7 Tips to Help You Develop a Quiet Mind
Learning to quiet your internal chatter can help with anxiety and depression.
Posted November 1, 2021 | Reviewed by Ekua Hagan
- The Quiet Mind style of meditation involves entering a state of consciousness characterized by a lack of self-talk and mental imagery.
- Entering a Quiet Mind state of meditation results in the inhibition of the Default Mode Network in the brain.
- Prolonged practice of the Quiet Mind style of meditation can result in reduced symptoms of anxiety and depression.
The Quiet Mind Style of NeuroMeditation is characterized by a significant reduction of internal self-talk and mental imagery. It can often lead to feelings of spaciousness and quietude, as if the mind is empty or has momentarily stopped its typical parade of stories and narratives. This state of meditation is, in some ways, the stereotype of meditation and is epitomized by styles such as Transcendental Meditation (TM) and Zen (Travis & Shear, 2010).

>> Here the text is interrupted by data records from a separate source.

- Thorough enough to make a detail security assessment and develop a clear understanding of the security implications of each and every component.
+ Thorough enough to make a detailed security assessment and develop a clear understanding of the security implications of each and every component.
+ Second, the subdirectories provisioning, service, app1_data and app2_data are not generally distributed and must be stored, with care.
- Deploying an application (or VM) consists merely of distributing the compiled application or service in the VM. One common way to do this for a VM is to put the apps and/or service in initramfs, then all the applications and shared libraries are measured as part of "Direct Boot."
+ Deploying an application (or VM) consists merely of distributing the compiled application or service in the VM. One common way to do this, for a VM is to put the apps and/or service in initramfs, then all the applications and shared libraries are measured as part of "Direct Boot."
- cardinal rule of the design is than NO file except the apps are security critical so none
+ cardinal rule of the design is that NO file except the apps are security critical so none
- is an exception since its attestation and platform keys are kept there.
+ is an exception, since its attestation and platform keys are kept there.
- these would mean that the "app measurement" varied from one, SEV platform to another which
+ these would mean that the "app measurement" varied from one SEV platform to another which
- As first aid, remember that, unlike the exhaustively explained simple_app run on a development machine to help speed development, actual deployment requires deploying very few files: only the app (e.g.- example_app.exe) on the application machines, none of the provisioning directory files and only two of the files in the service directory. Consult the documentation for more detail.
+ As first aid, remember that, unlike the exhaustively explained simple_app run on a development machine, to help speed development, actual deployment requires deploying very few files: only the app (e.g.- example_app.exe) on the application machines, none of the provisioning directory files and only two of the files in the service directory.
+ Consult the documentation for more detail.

This style of meditation primarily works by inhibiting the Default Mode Network (DMN) in the brain. The DMN is made up of several brain regions that work together to create our sense of self or identity. This network is activated any time you are engaged in mental activity that involves thinking about yourself (remembering, planning, judging, etc.). Not surprisingly, the DMN is active much of the time as it is difficult to have any thoughts that do not involve “you” as a central character. However, when we think too much, the DMN becomes overactivated, leading to rumination and brooding. Consequently, learning to quiet these regions of the brain can lead to significant relief and a reduction of symptoms associated with anxiety and depression.

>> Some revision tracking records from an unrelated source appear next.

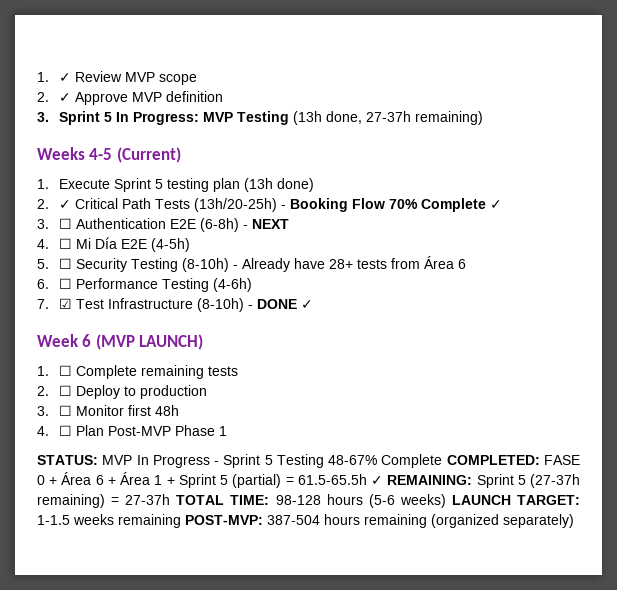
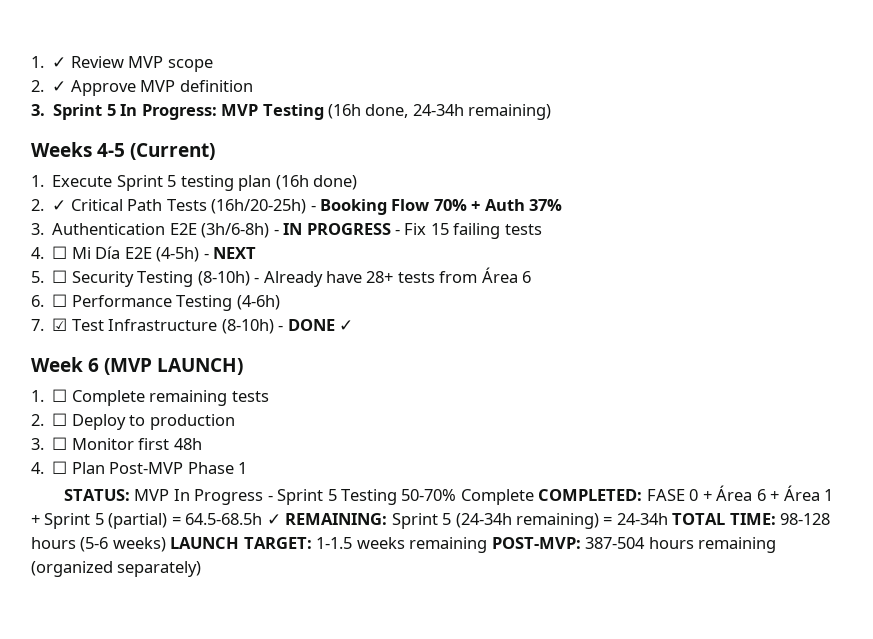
- 3. Sprint 5 In Progress: MVP Testing (13h done, 27-37h remaining)
+ 3. Sprint 5 In Progress: MVP Testing (16h done, 24-34h remaining)
- 1. Execute Sprint 5 testing plan (13h done)
+ 1. Execute Sprint 5 testing plan (16h done)
- 2. ✓ Critical Path Tests (13h/20-25h) - Booking Flow 70% Complete ✓
- 3. ☐ Authentication E2E (6-8h) - NEXT
+ 2. ✓ Critical Path Tests (16h/20-25h) - Booking Flow 70% + Auth 37%
+ 3. Authentication E2E (3h/6-8h) - IN PROGRESS - Fix 15 failing tests
- 4. ☐ Mi Día E2E (4-5h)
+ 4. ☐ Mi Día E2E (4-5h) - NEXT
- STATUS: MVP In Progress - Sprint 5 Testing 48-67% Complete COMPLETED: FASE 0 + Área 6 + Área 1 + Sprint 5 (partial) = 61.5-65.5h ✓ REMAINING: Sprint 5 (27-37h remaining) = 27-37h TOTAL TIME: 98-128 hours (5-6 weeks) LAUNCH TARGET: 1-1.5 weeks remaining POST-MVP: 387-504 hours remaining (organized separately)
+ STATUS: MVP In Progress - Sprint 5 Testing 50-70% Complete COMPLETED: FASE 0 + Área 6 + Área 1 + Sprint 5 (partial) = 64.5-68.5h ✓ REMAINING: Sprint 5 (24-34h remaining) = 24-34h TOTAL TIME: 98-128 hours (5-6 weeks) LAUNCH TARGET: 1-1.5 weeks remaining POST-MVP: 387-504 hours remaining (organized separately)

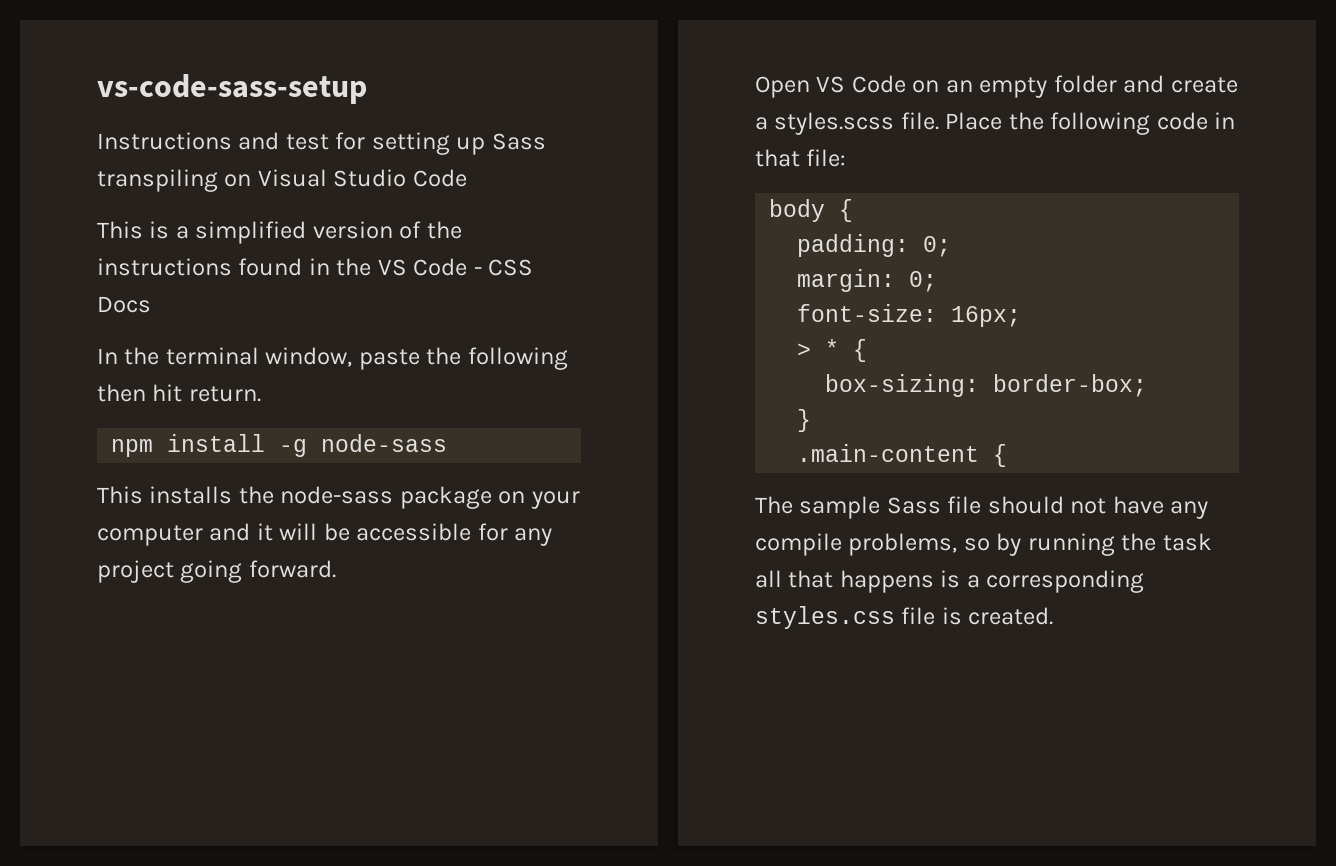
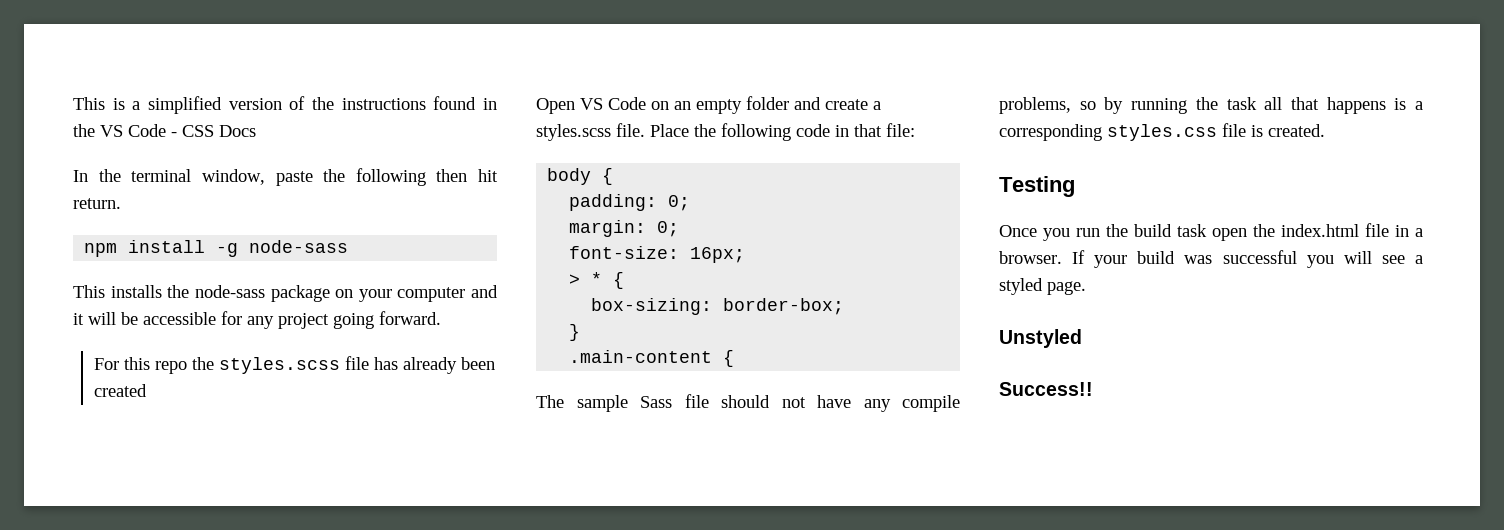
- vs-code-sass-setup
- Instructions and test for setting up Sass transpiling on Visual Studio Code
+ For this repo the styles.scss file has already been created
+ Testing
+ Once you run the build task open the index.html file in a browser. If your build was successful you will see a styled page.
+ Unstyled
+ Success!!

For most of us, finding this Quiet Mind state is extremely difficult, and sustaining it for any length of time can feel impossible. In this post, we offer a few tips and tricks for developing your Quiet Mind practice. Note: These tips are adapted from Meditation Interventions to Rewire the Brain by Dr. Jeff Tarrant.
- Do not try to get rid of thoughts. Simply attempting to push thoughts out of your head almost never works and results in over-efforting, which is the opposite of the desired state.

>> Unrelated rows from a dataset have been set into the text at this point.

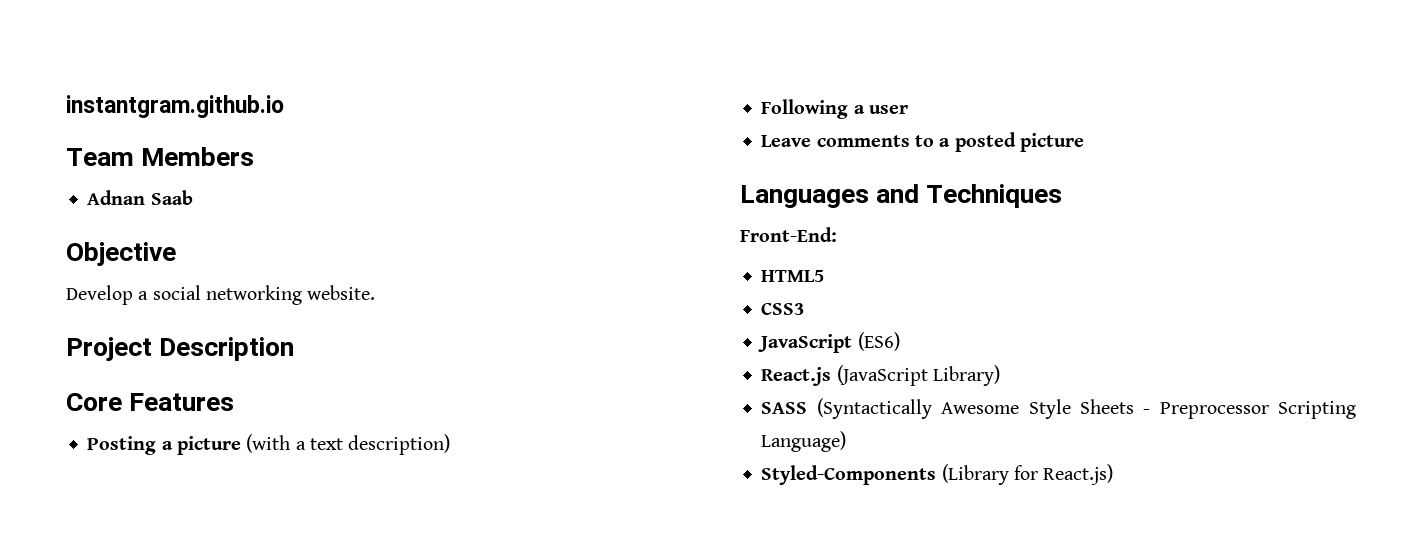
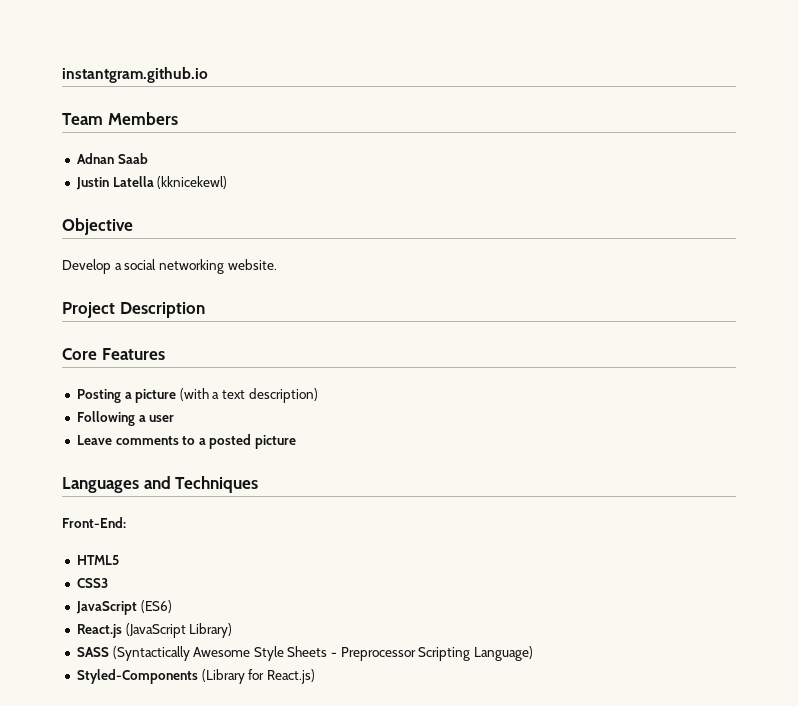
+ Justin Latella (kknicekewl)

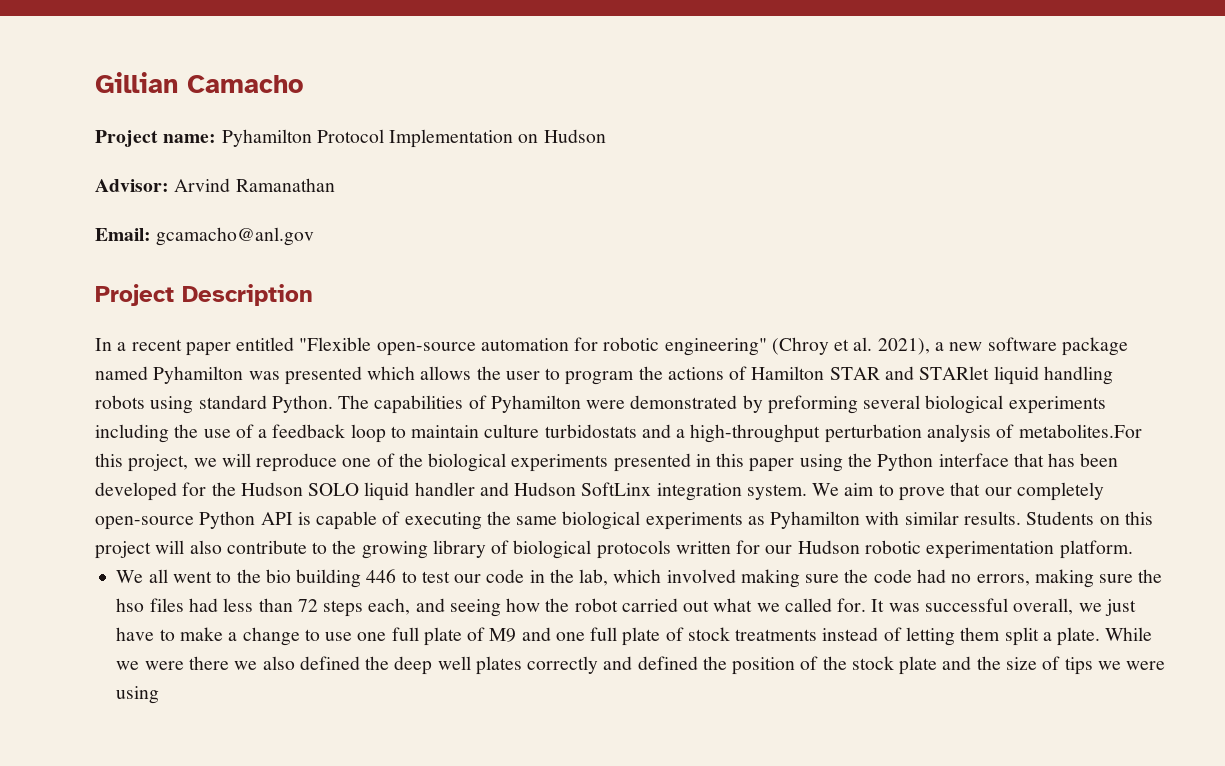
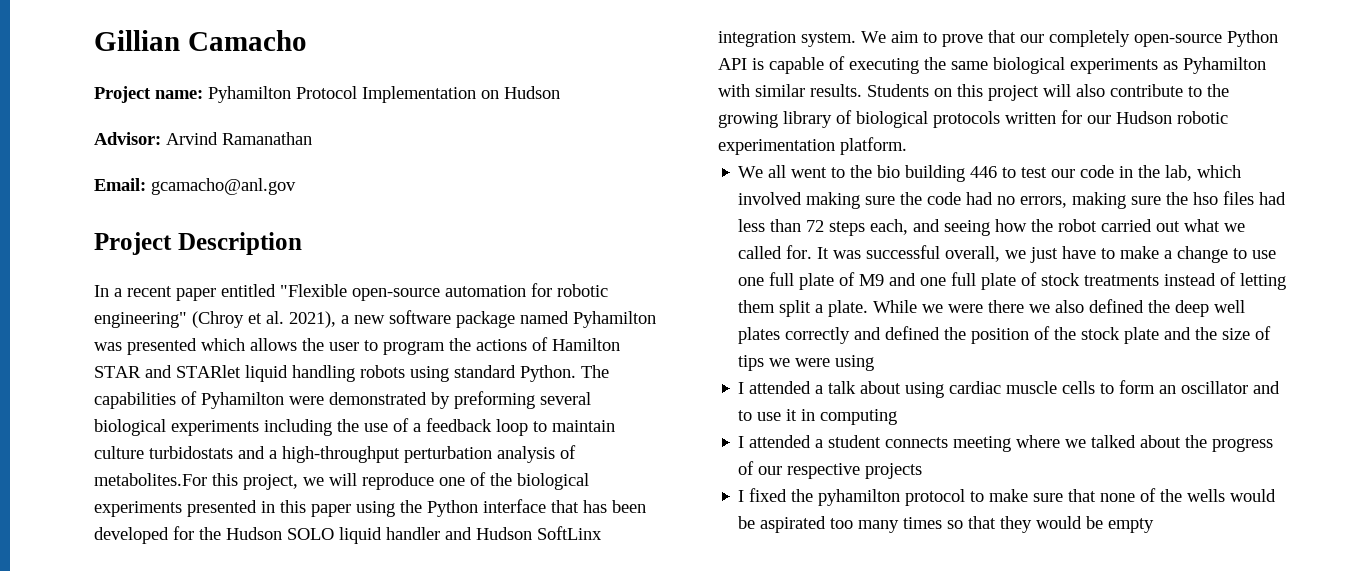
+ I attended a talk about using cardiac muscle cells to form an oscillator and to use it in computing
+ I attended a student connects meeting where we talked about the progress of our respective projects
+ I fixed the pyhamilton protocol to make sure that none of the wells would be aspirated too many times so that they would be empty

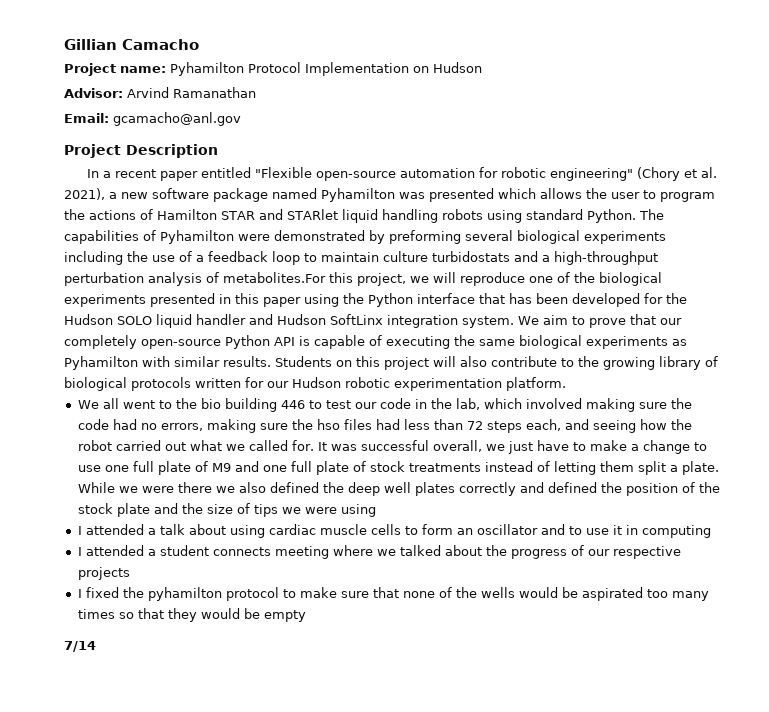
- In a recent paper entitled "Flexible open-source automation for robotic engineering" (Chroy et al. 2021), a new software package named Pyhamilton was presented which allows the user to program the actions of Hamilton STAR and STARlet liquid handling robots using standard Python.
+ In a recent paper entitled "Flexible open-source automation for robotic engineering" (Chory et al. 2021), a new software package named Pyhamilton was presented which allows the user to program the actions of Hamilton STAR and STARlet liquid handling robots using standard Python.
+ 7/14

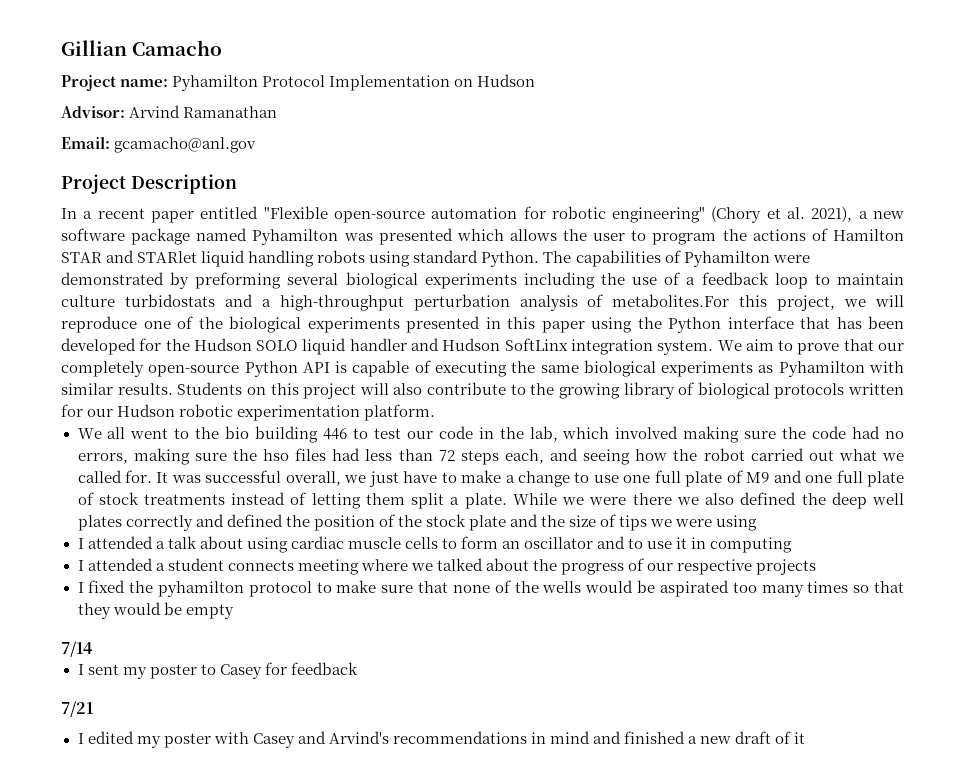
+ I sent my poster to Casey for feedback
+ 7/21
+ I edited my poster with Casey and Arvind's recommendations in mind and finished a new draft of it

- Relax. We are a mind/body. You will not be able to relax your mind/mental activity if you cannot relax the body. Try starting your practice with stretching, yoga, or a progressive muscle relaxation exercise.
- Recognize that you already know what this state feels like. Whether you realize it or not, you have had moments when your internal world has been quiet. These moments may be fleeting or imperfect, but they exist. If you can recognize the moments you already experience a Quiet Mind state, you can learn to lean into those experiences, allowing them to naturally develop.
- Give yourself something to pay attention to. By directing your attention toward negative space, the mind will naturally become still. Notice the silence between sounds, focus on the darkness behind the eyelids, imagine the vastness of space or the night sky.
- Be patient. In the research literature, this style of meditation is referred to as Automatic Self-Transcending. This name directly indicates the importance of allowing the process to emerge. It is an automatic process that will happen as you relax into it.
- Don’t expect perfection. Unless you are a professional meditator, it is unlikely that you will achieve any extended time with absolutely no internal images, thoughts, or self-talk. That’s OK. When you recognize something distracting your mind, simply acknowledge it and return your attention to the emptiness.
- Start slow. The research is clear that the benefits of meditation occur only through consistent practice. Begin with brief meditations gradually increasing to 20 minutes per day.
While the Quiet Mind style can be beneficial for many people and many concerns, if this type of practice becomes too challenging or leads to significant discomfort, please consider seeking an experienced instructor to help you move through challenges and identify the most appropriate meditation style for your needs.
Tarrant, J. (2017). Meditation interventions to rewire the brain: Integrating Neuroscience Strategies for ADHD, anxiety, depression and PTSD. Eau Claire, WI: PESI Publishing and Media.
Travis, F., & Shear, J. (2010). Focused attention, open monitoring, and automatic self-transcending: Categories to organize meditations from Vedic, Buddhist, and Chinese traditions. Consciousness and Cognition, 19, 1110-1118.